“No more gods to burn” atira Daniel “Danny” Dravot (Sean Connery) ao amigo e companheiro de armas Peachy Carnehan (Michael Caine). Numa gruta, refúgio improvisado perante uma tempestade de neve, os dois conversam de forma franca sobre o que foi e o porvir impossível – as suas quimeras demasiado reais. O pacto estabelecido entre eles dita que, enquanto não alcançarem a província do Kafiristão e seus senhores se tornarem, permanecerão abstinentes de qualquer vício. Peachy funcionará como a metade autodepreciativa, rindo das desgraças e apontando os pés de barro da empresa alucinante. Danny, o lado ambicioso da empreitada, procura fugir dos grilhões polidos que a rotina de servo do reino de Sua Majestade lhe oferece.
Riem-se alto, que vale procurarem santuário? Reis? Riem-se mais alto. Uma avalanche encontra-os e constrói uma ponte, respondendo ao questionamento da demanda. Nesta cena, antecâmara da epopeia trágica que será “The Man who would be King” (1975), temos toda a plasticidade da linguagem maçónica que Kipling propositadamente inculcou no seu conto homónimo: homens como deuses, natureza como artifício, o que é invisível é o que está à vista e demais oxímoros por inventar.
Chegados ao Kafiristão, a primeira tarefa que enfrentarão será o auxílio a uma pequena povoação atormentada por inimigos. A apresentação dos nativos segue os preceitos da missiva colonialista: “introduzir a Civilização, disciplina e ordem, a pobres selvagens ignorantes”. A traduzir a dupla britânica teremos Billy Fish (Saeed Jaffrey), soldado Gurkha único sobrevivente de uma expedição britânica. Fish será o arquétipo que falta na construção do império, o “selvagem já formado”, fiel aos ensinamentos europeus e simultaneamente eivado de uma doce ingenuidade. Um pormenor de prenúncio delicioso toma o campo/contracampo de Peachy, Fish e Danny versus o chefe da aldeia, este último e Danny aparecem com as respectivas cabeças cortadas no plano…não esqueçamos o humor do realizador da película, John Huston, velha raposa da Hollywood clássica.
Segue-se o treino das tropas, a câmara segue o enfado (cómico) de Peachy e as visões de Danny. A batalha não vale pela sua grandiosidade, é até interrompida, logo no começo, pela passagem dos “holy men” da cidade santa com os olhos fechados à injustiça do mundo. Outro elemento atravessa-se pelo filme: idolatria. A batalha prossegue. Danny é atingido por uma seta mas continua incólume, o amuleto maçónico no pescoço é a prova consequente para os nativos: um deus, o filho de Sikander (Alexandre, o Grande) prometido!

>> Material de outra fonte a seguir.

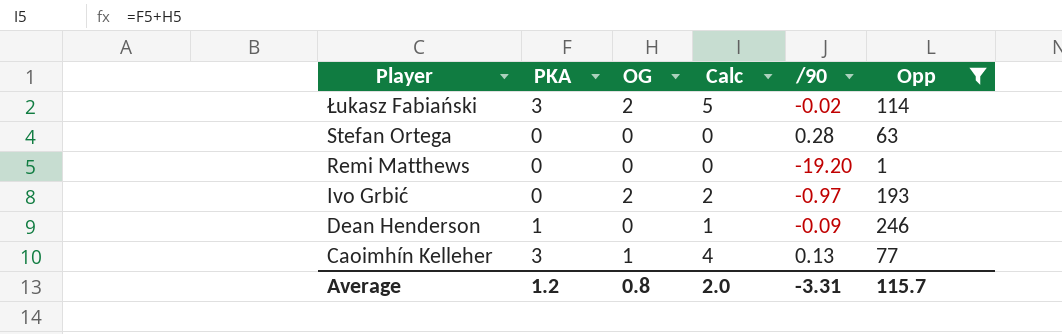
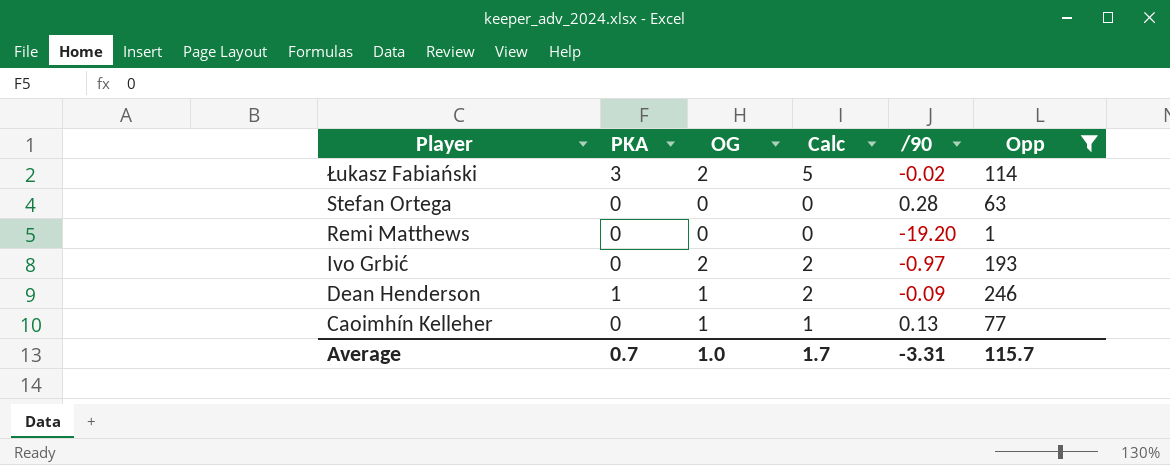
Dean Henderson | OG: 0 -> 1
Dean Henderson | Calc: 1 -> 2
Caoimhín Kelleher | PKA: 3 -> 0
Caoimhín Kelleher | Calc: 4 -> 1
Average | PKA: 1.2 -> 0.7
Average | OG: 0.8 -> 1.0
Average | Calc: 2.0 -> 1.7

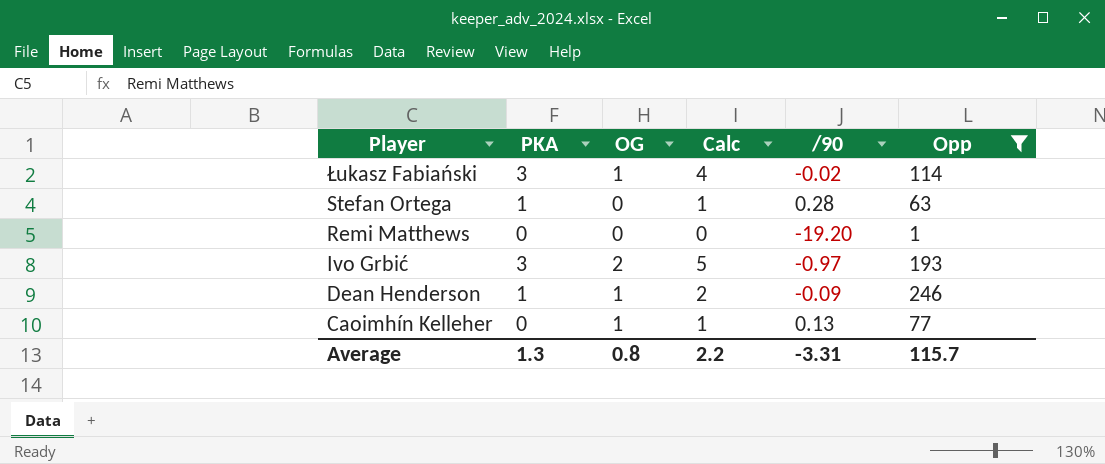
Łukasz Fabiański | OG: 2 -> 1
Łukasz Fabiański | Calc: 5 -> 4
Stefan Ortega | PKA: 0 -> 1
Stefan Ortega | Calc: 0 -> 1
Ivo Grbić | PKA: 0 -> 3
Ivo Grbić | Calc: 2 -> 5
Average | PKA: 0.7 -> 1.3
Average | OG: 1.0 -> 0.8
Average | Calc: 1.7 -> 2.2

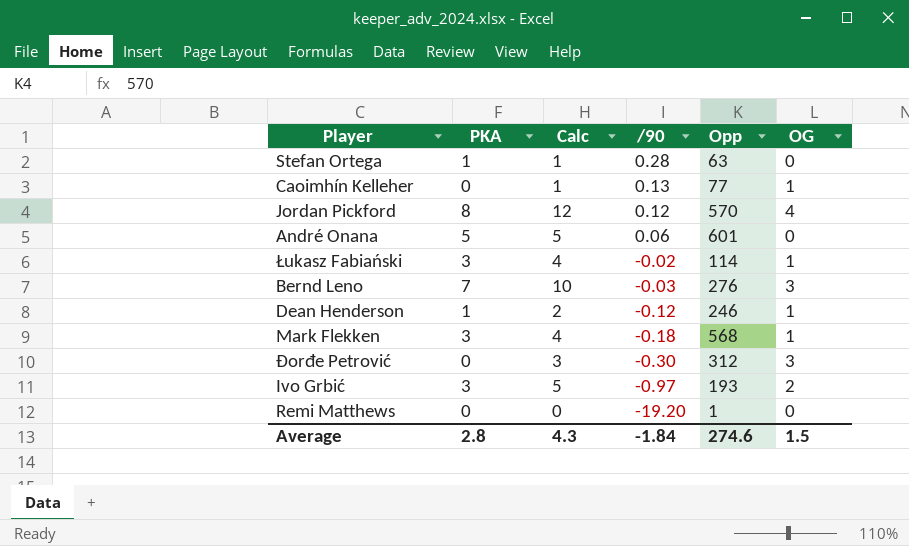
filter: Opp <= 246 -> none
row order: Player descending -> /90 descending
column OG | position: 3 -> 6
Dean Henderson | /90: -0.09 -> -0.12
Average | PKA: 1.3 -> 2.8
Average | Calc: 2.2 -> 4.3
Average | /90: -3.31 -> -1.84
Average | Opp: 115.7 -> 274.6
Average | OG: 0.8 -> 1.5

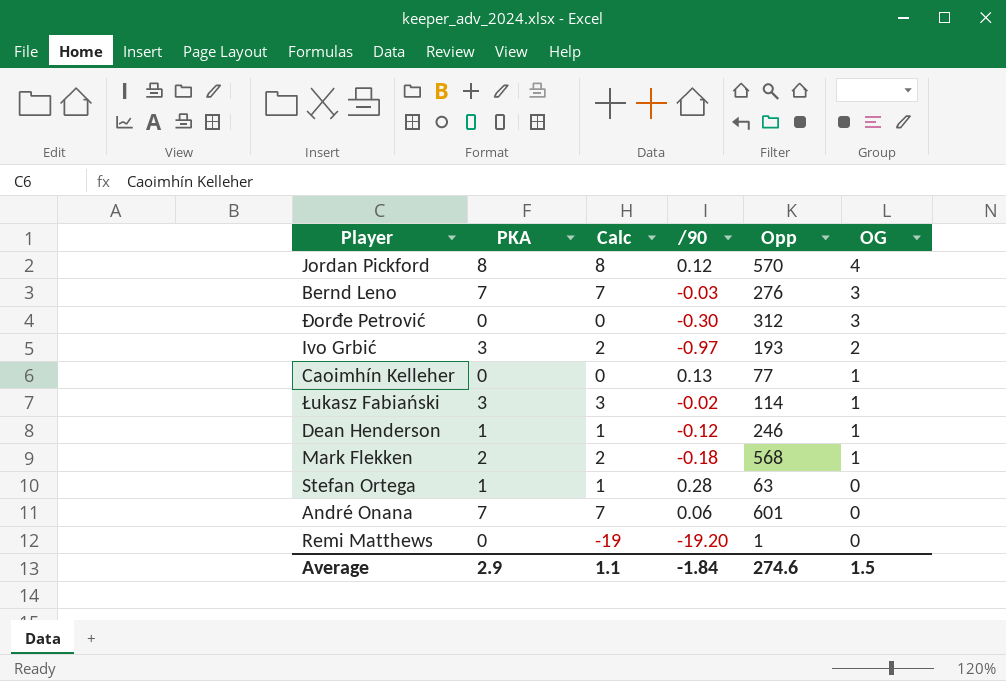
row order: /90 descending -> OG descending
column Calc | formula: [PKA] + [OG] -> [PKA] + [/90]
Mark Flekken | PKA: 3 -> 2
André Onana | PKA: 5 -> 7
Average | PKA: 2.8 -> 2.9
Average | Calc: 4.3 -> 1.1

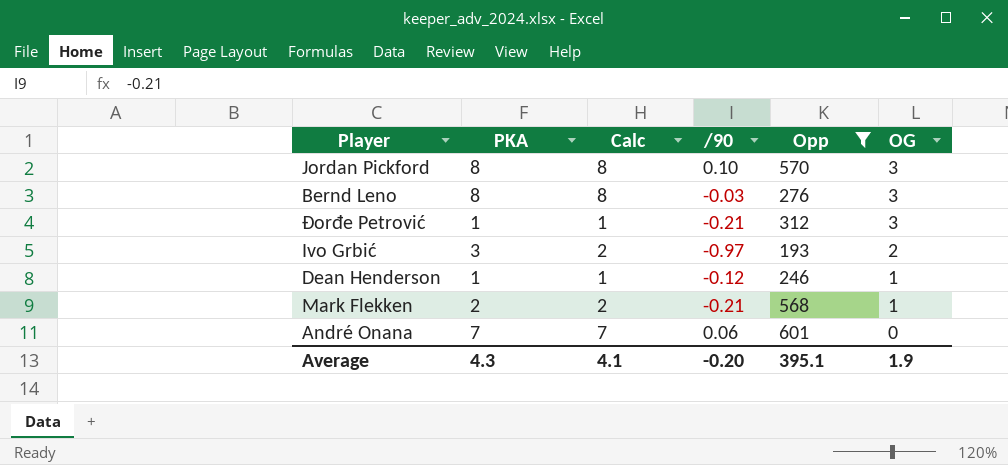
filter: none -> Opp >= 193
Jordan Pickford | /90: 0.12 -> 0.10
Jordan Pickford | OG: 4 -> 3
Bernd Leno | PKA: 7 -> 8
Bernd Leno | Calc: 7 -> 8
Đorđe Petrović | PKA: 0 -> 1
Đorđe Petrović | Calc: 0 -> 1
Đorđe Petrović | /90: -0.30 -> -0.21
Mark Flekken | /90: -0.18 -> -0.21
Average | PKA: 2.9 -> 4.3
Average | Calc: 1.1 -> 4.1
Average | /90: -1.84 -> -0.20
Average | Opp: 274.6 -> 395.1
Average | OG: 1.5 -> 1.9

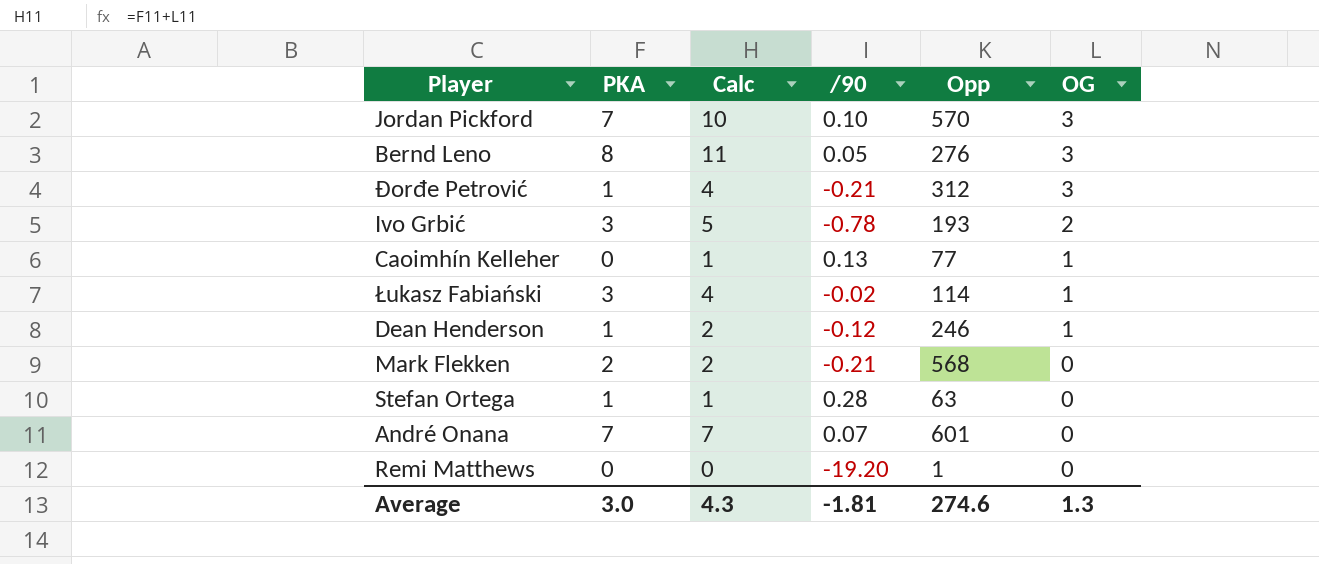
filter: Opp >= 193 -> none
column Calc | formula: [PKA] + [/90] -> [PKA] + [OG]
Jordan Pickford | PKA: 8 -> 7
Bernd Leno | /90: -0.03 -> 0.05
Ivo Grbić | /90: -0.97 -> -0.78
Mark Flekken | OG: 1 -> 0
André Onana | /90: 0.06 -> 0.07
Average | PKA: 4.3 -> 3.0
Average | Calc: 4.1 -> 4.3
Average | /90: -0.20 -> -1.81
Average | Opp: 395.1 -> 274.6
Average | OG: 1.9 -> 1.3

Connery não permite que a sensibilidade da sua personagem se eclipse, nenhum ataque de grandiosidade o atinge, antes uma nova leitura se afigura: ficar e construir. Nesse aspecto, contrasta com a descida à loucura de Humphrey Bogart em “O Tesouro de Sierra Madre”, outro filme de John Huston que lida com a fácil corrupção do Homem quando tentado. Não, não será a coroa de rei, o poder de deus, ou os tesouros infindáveis na Cidade Santa, prontamente convertidos em libras por Peachy, que o tentarão…uma Roxane (tal como Alexandre) bastará. O pacto de abstinência prepara-se para ser rasgado, Peachy recorda até como foi interpelado por Danny a curvar-se perante ele, “just to keep up the appearances”. O afastamento entre os dois ganha expressão nas sentenças salomónicas que Danny dita, enquanto um Michael Caine sorumbático observa de longe.
É fácil concluir que uma vez quebrado o elo que sustenta a empresa, não a idolatria dos nativos, não a orgânica colonialista implementada, mas a amizade entre os ingleses, tudo rapidamente desmoronar-se-á. Não é passível de ser negado que o impossível imperial e a máscara de falso ídolo cedo revelar-se-iam. Resta-nos o plano de Rudyard Kipling (Christopher Plummer) horrorizado quando um desdentado e torturado Peachy lhe conta o fim da história. Curioso como Huston tornou o interlocutor final de Peachy, personagem anódina no texto original, no próprio Kipling, o poeta do “white man’s burden”. No more gods to burn indeed!